History of Aloe Vera

    This striking plant is native to tropical and semi-tropical regions of Africa and the Mediterranean. Aloe has been used for centuries, and mentioned by Dioscorides (one of the fathers of herbal medicine) in 78 AD and mentioned in medicinal books dating back to the 10 th century in Europe. Aloe, native to Africa, found its way to the west via trade routes from Egypt and Africa. It was successfully introduced to the West Indies in the 17th century.

    What are Aloe Vera Plants?

    Aloe Vera is an herb, known for anti-inflammatory properties. A succulent plant that has no stem, the fleshy leaves hold special sacs filled with a gel that is released when the leaf is cut. The gel itself contains anti-inflammatory saponins (act as the plant’s natural immune system), as well as antimicrobial anthraquinones, vitamins C and E as well as minerals and salycilic acid. The gel is used to soothe burns, cuts and any skin inflammation. Because it activates rapid healing, make sure that any cut or abrasion is cleaned thoroughly before applying the gel. There are considerations when taking orally and should be AVOIDED during pregnancy or breast feeding.

    How to Grow Aloe Vera

    Aloes are extremely easy to grow.

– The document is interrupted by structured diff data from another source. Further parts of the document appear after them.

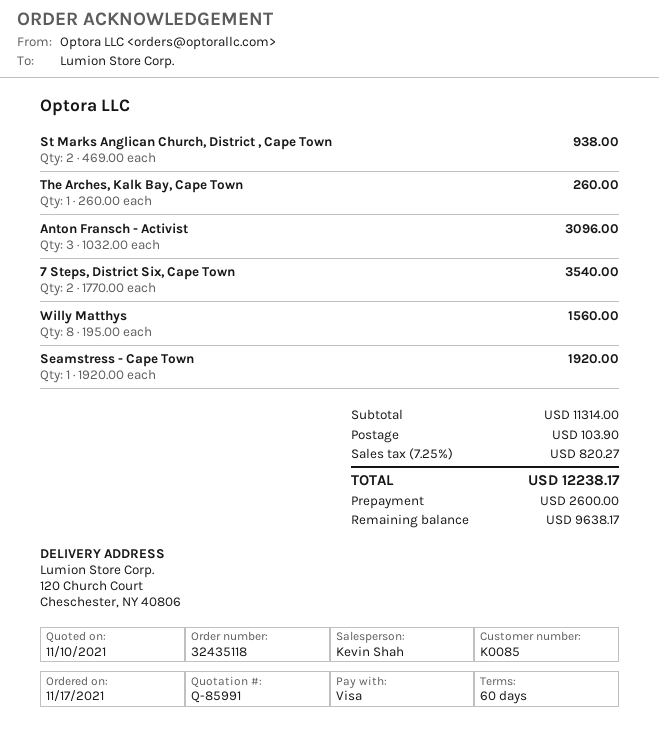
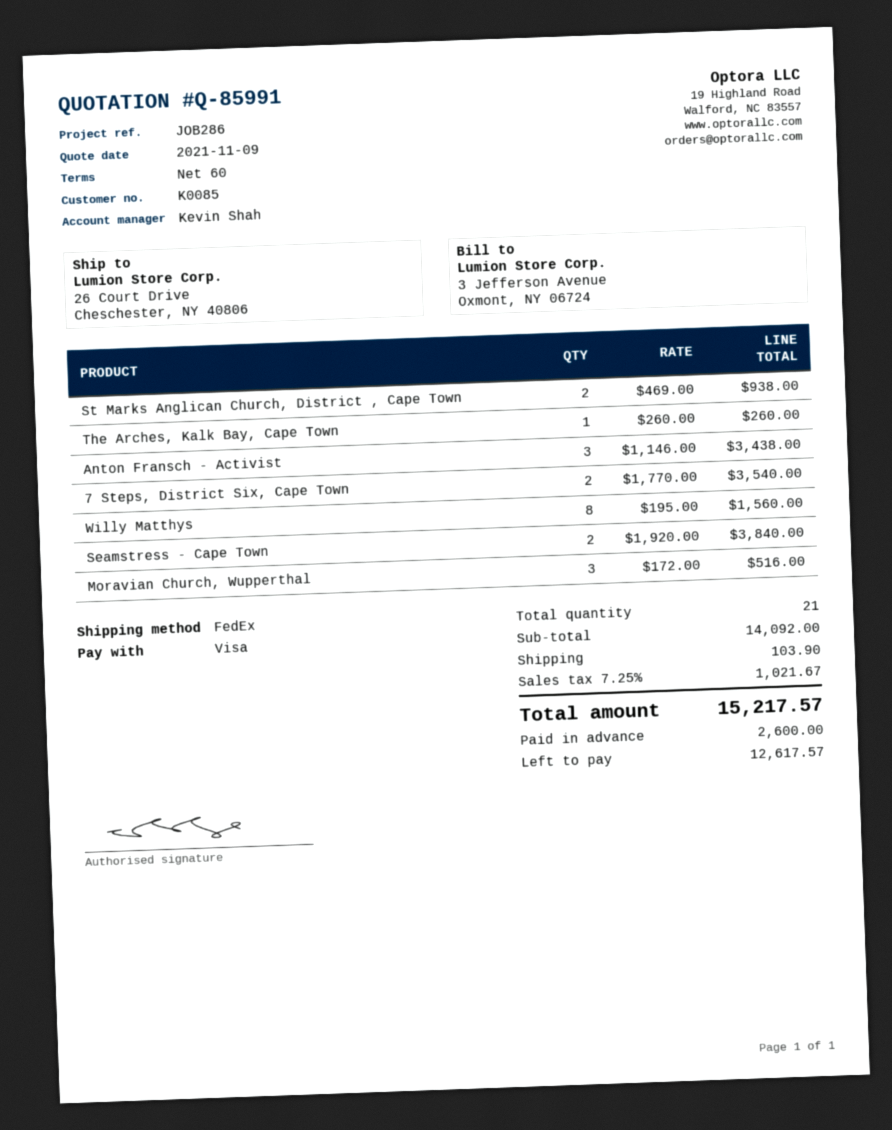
quote date: 2021-11-10 -> 2021-11-09
ship to: 120 Church Court, Cheschester, NY 40806 -> 26 Court Drive, Cheschester, NY 40806
Anton Fransch - Activist: 3 x 1032.00 = 3096.00 -> 3 x 1146.00 = 3438.00
Seamstress - Cape Town: 1 x 1920.00 = 1920.00 -> 2 x 1920.00 = 3840.00
Moravian Church, Wupperthal: none -> 3 x 172.00 = 516.00
subtotal: 11314.00 -> 14092.00
tax: 7.25% = 820.27 -> 7.25% = 1021.67
total: 12238.17 -> 15217.57
balance: 9638.17 -> 12617.57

There are only a few things to remember to have success with these herbs:

    • Drainage is critical so make sure that you provide them with a ‘gritty’ potting mixture. Add sand or grit to your potting mix; water should run off easily.
    • Use a small pot when planting up your aloe, and make sure that the plant doesn’t have too much extra soil. In fact, try to ensure that the roots take up almost two-thirds of the pot. Plastic or clay pots are fine but drainage holes are a must!
    • During the hot summer months, watering once a week will suffice. When the temperatures drop below 80 degrees, move your plant indoors and slow down on the watering frequency to 2 times a month. AVOID wet feet – make sure that the plants dry out between watering.
    • Avoid full sun as aloes will do best in bright, indirect light. When brought indoors, a east or south facing window is best.
    • Fertilizing is not a must, but a light periodic feeding with a diluted solution will be best.